You’re making me blush… I will say that after escaping the suburbs and a really boring gay college life in Providence, Rhode Island, when I first moved to New York City, the variety of possibilities did feel like a sexual utopia. Actually, Providence is where I first encountered you. When I was 18, this hairdresser who had a crush on me, insisted that ‘Hustler White’ was essential viewing for my gay education.
Oh, yeah, my boy drag. My drag king look. Not very convincing. My Buster Beauté character. You know, that whole gangbang scene was filmed in my big, beautiful LA apartment.
I’m so impressed. Your dialogue is iconic.

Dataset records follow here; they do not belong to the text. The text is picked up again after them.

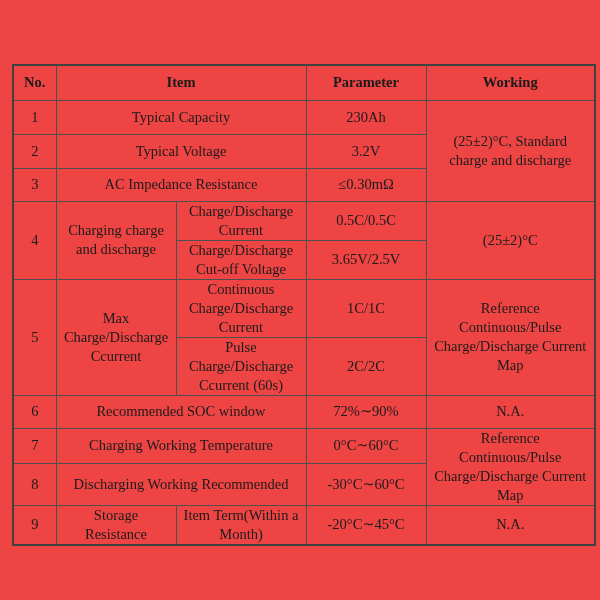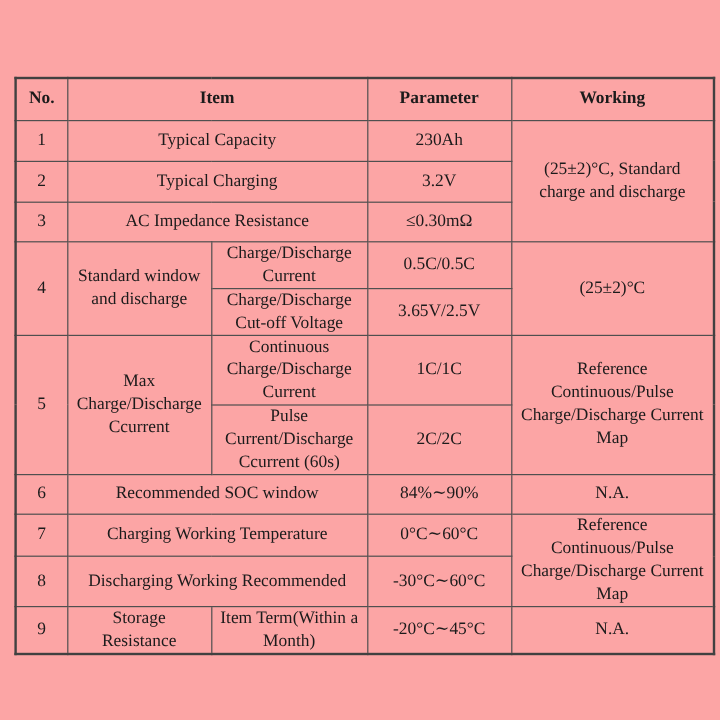--- a/index.html
+++ b/index.html
@@ -3,21 +3,21 @@
 <meta charset="utf-8">
 <style>
   html, body {
     margin: 0; padding: 0;
     width: 600px; height: 600px;
     background: #ffffff;
   }
   .page {
     position: relative;
     width: 600px; height: 600px;
-    background: #fca5a5;
+    background: #ef4444;
     font-family: "Liberation Serif", "DejaVu Serif", serif;
     color: #1b1b1b;
   }
   table.spec {
     position: absolute;
     left: 12px; top: 64px;
     width: 582px;
     border-collapse: collapse;
     table-layout: fixed;
     border: 2px solid #414141;
@@ -65,33 +65,33 @@
       <tr class="h34">
         <td>1</td>
         <td colspan="2">Typical Capacity</td>
         <td>230Ah</td>
         <td rowspan="3">(25±2)°C, Standard
 charge and discharge</td>
       </tr>
 
       <tr class="h34">
         <td>2</td>
-        <td colspan="2">Typical Charging</td>
+        <td colspan="2">Typical Voltage</td>
         <td>3.2V</td>
       </tr>
 
       <tr class="h33">
         <td>3</td>
         <td colspan="2">AC Impedance Resistance</td>
         <td>≤0.30mΩ</td>
       </tr>
 
       <tr class="h37">
         <td rowspan="2">4</td>
-        <td rowspan="2">Standard window
+        <td rowspan="2">Charging charge
 and discharge</td>
         <td>Charge/Discharge
 Current</td>
         <td>0.5C/0.5C</td>
         <td rowspan="2">(25±2)°C</td>
       </tr>
 
       <tr class="h38">
         <td>Charge/Discharge
 Cut-off Voltage</td>
@@ -108,29 +108,29 @@
 Current</td>
         <td>1C/1C</td>
         <td rowspan="2">Reference
 Continuous/Pulse
 Charge/Discharge Current
 Map</td>
       </tr>
 
       <tr class="h55">
         <td>Pulse
-Current/Discharge
+Charge/Discharge
 Ccurrent (60s)</td>
         <td>2C/2C</td>
       </tr>
 
       <tr class="h33">
         <td>6</td>
         <td colspan="2">Recommended SOC window</td>
-        <td>84%∼90%</td>
+        <td>72%∼90%</td>
         <td>N.A.</td>
       </tr>
 
       <tr class="h35">
         <td>7</td>
         <td colspan="2">Charging Working Temperature</td>
         <td>0°C∼60°C</td>
         <td rowspan="2">Reference
 Continuous/Pulse
 Charge/Discharge Current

I got all mine lines from my friend, Hector. He’s a Mexican power top who was in the Marines – which, by the way, is homosexual central. So yeah, Bruce let me do my own dialogue and when I’m doing the fucking scene, I was just sprouting all these things that Hector told me the Black Marines would say about the white dudes they were doing shit with. Apparently, they called white boys “Keebler Elves” and would say things like, ‘His onion ass is so tight, it makes my eyes water.’
That scene triggered my sexual awakening. (laughs)
Yeah? I remember my landlady came by unannounced that day and walked in on someone in the production on his knees giving one of the hustlers with a really big cock a blow job.
Were you afraid of getting kicked out?
Not really. She asked what all these people were doing at the house and I told her we were filming a student film. She never mentioned the cock sucking. Maybe she was into it.